━━━ Data to use ━━━
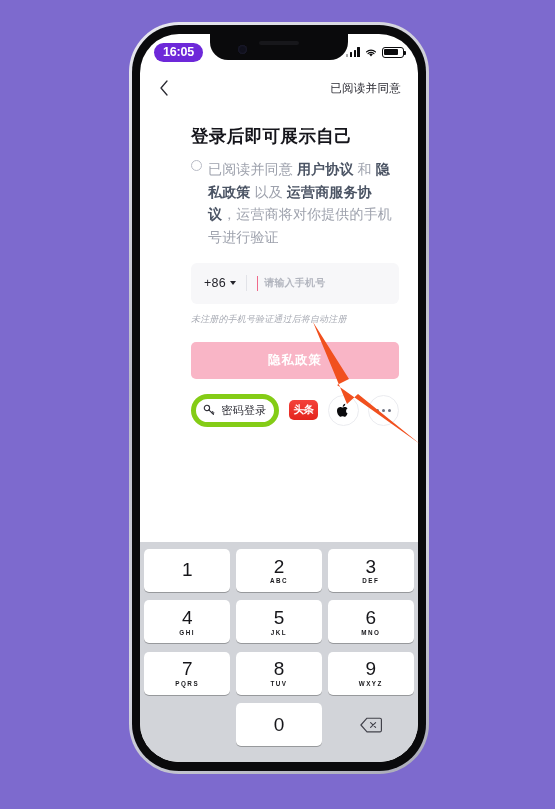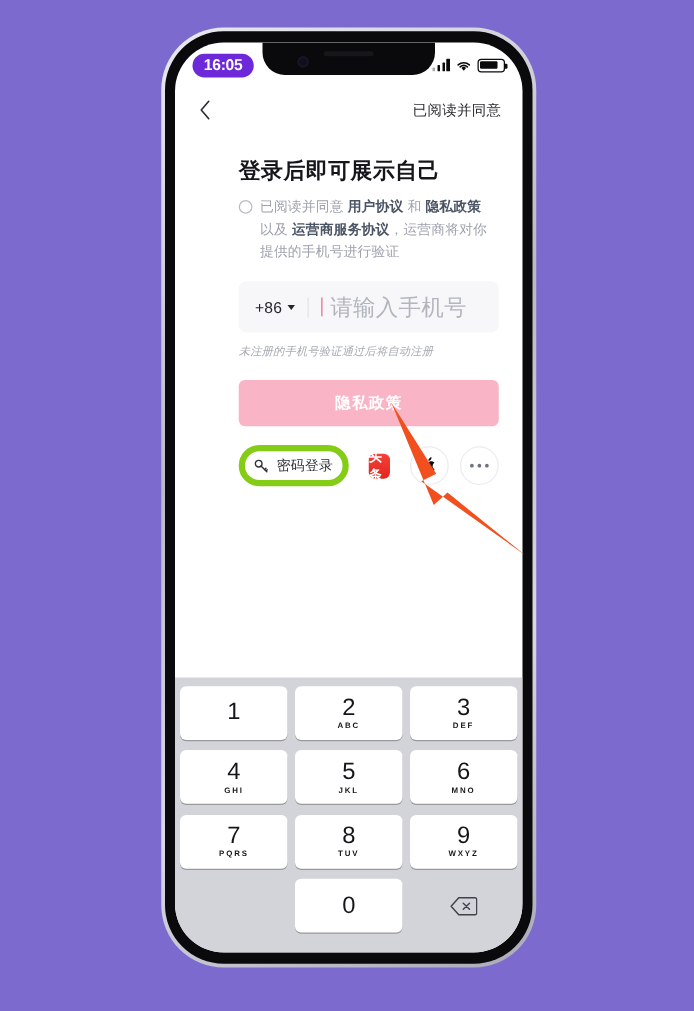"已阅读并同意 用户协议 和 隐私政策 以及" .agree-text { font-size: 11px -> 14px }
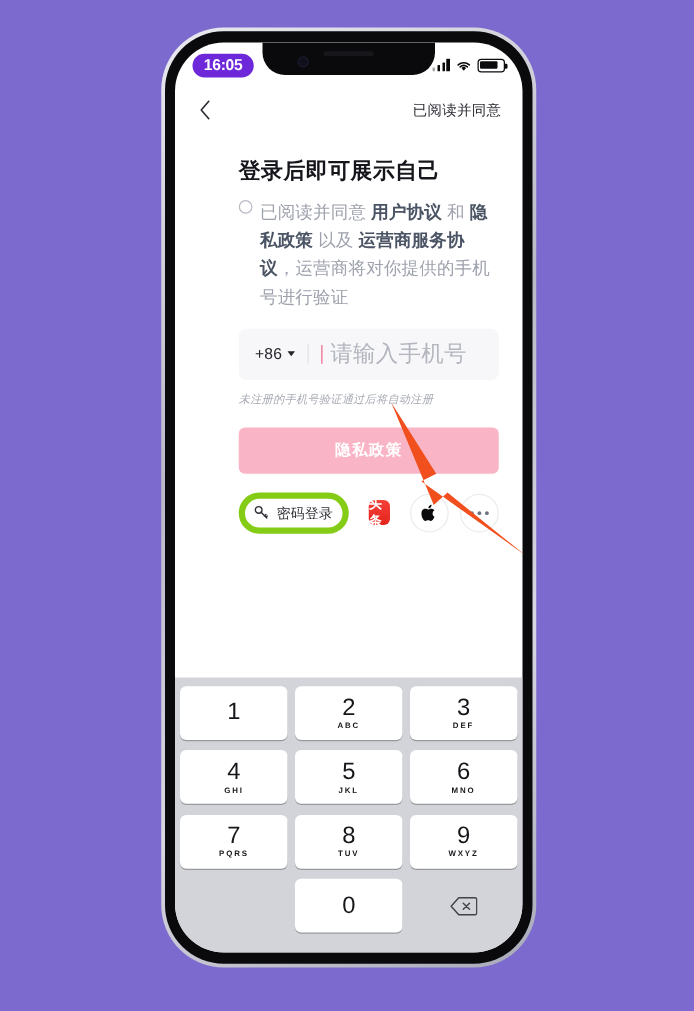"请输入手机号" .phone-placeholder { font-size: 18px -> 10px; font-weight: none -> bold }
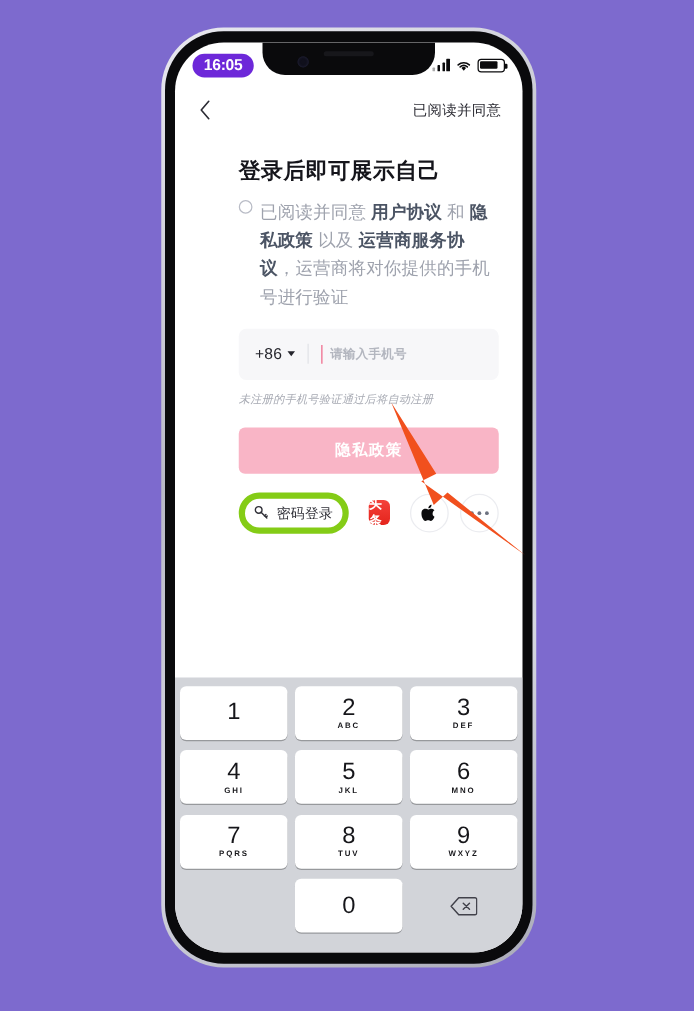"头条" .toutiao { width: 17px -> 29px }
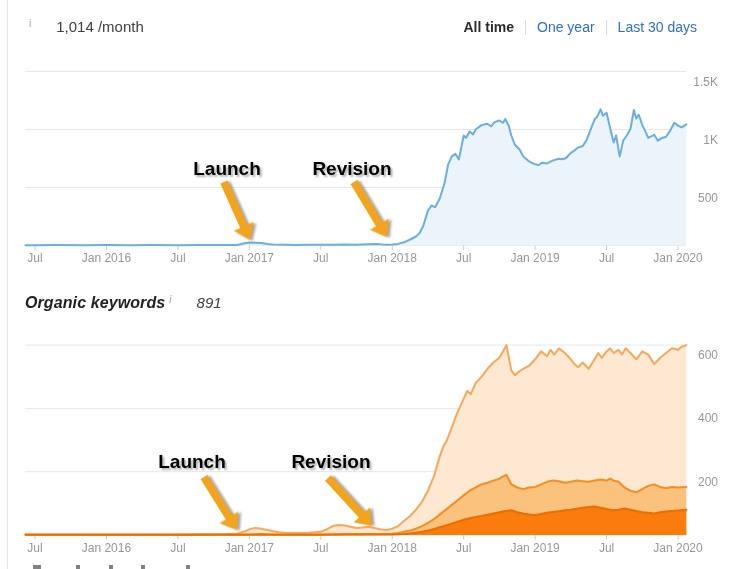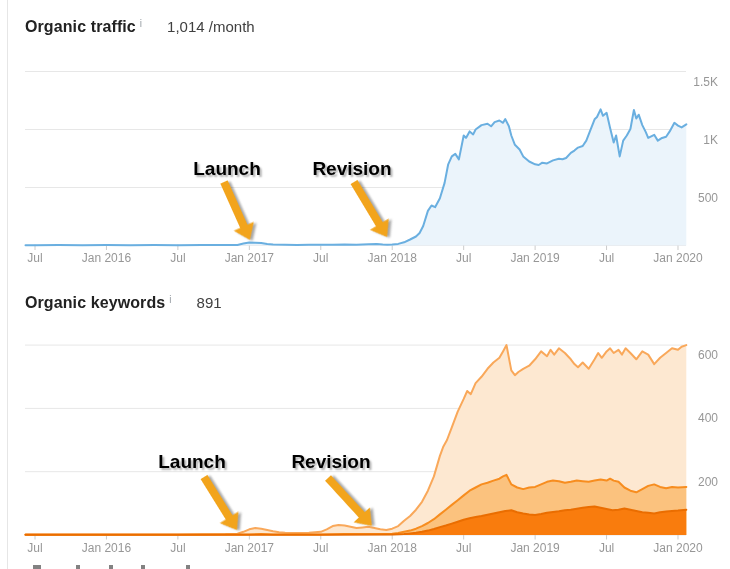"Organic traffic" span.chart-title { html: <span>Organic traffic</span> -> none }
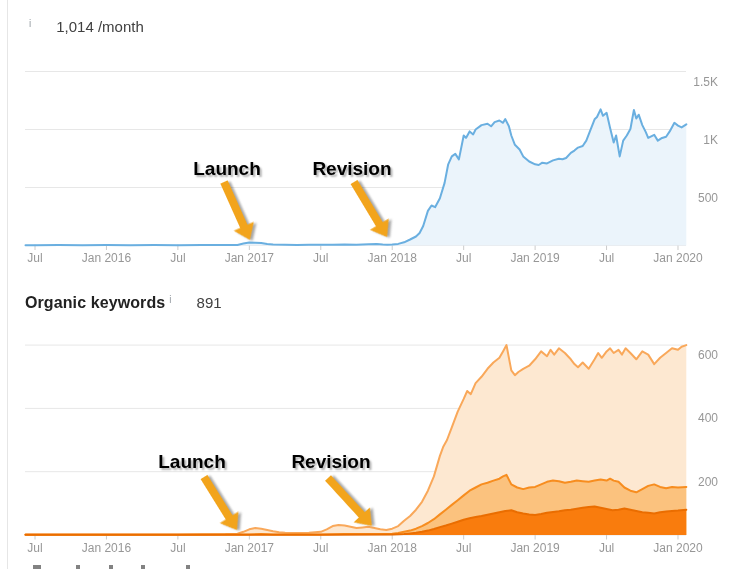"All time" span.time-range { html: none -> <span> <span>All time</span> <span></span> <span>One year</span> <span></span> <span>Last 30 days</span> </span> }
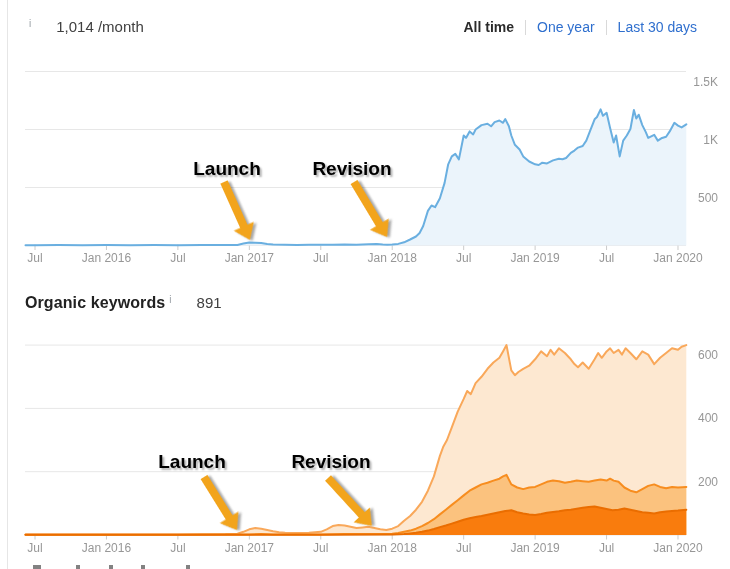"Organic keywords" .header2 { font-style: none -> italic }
━━━
━━━ Data to use ━━━
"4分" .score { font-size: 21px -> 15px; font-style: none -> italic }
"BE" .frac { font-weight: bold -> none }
━━━
**Brief**
Go to the line above holding "用户协议 和 隐私政策", then copy exactly each line down to and including the one holding "html: none ->", leaving pictures out.

**Reply**
"已阅读并同意 用户协议 和 隐私政策 以及" .agree-text { font-size: 11px -> 14px }
"请输入手机号" .phone-placeholder { font-size: 18px -> 10px; font-weight: none -> bold }
"头条" .toutiao { width: 17px -> 29px }
"Organic traffic" span.chart-title { html: <span>Organic traffic</span> -> none }
"All time" span.time-range { html: none -> <span> <span>All time</span> <span></span> <span>One year</span> <span></span> <span>Last 30 days</span> </span> }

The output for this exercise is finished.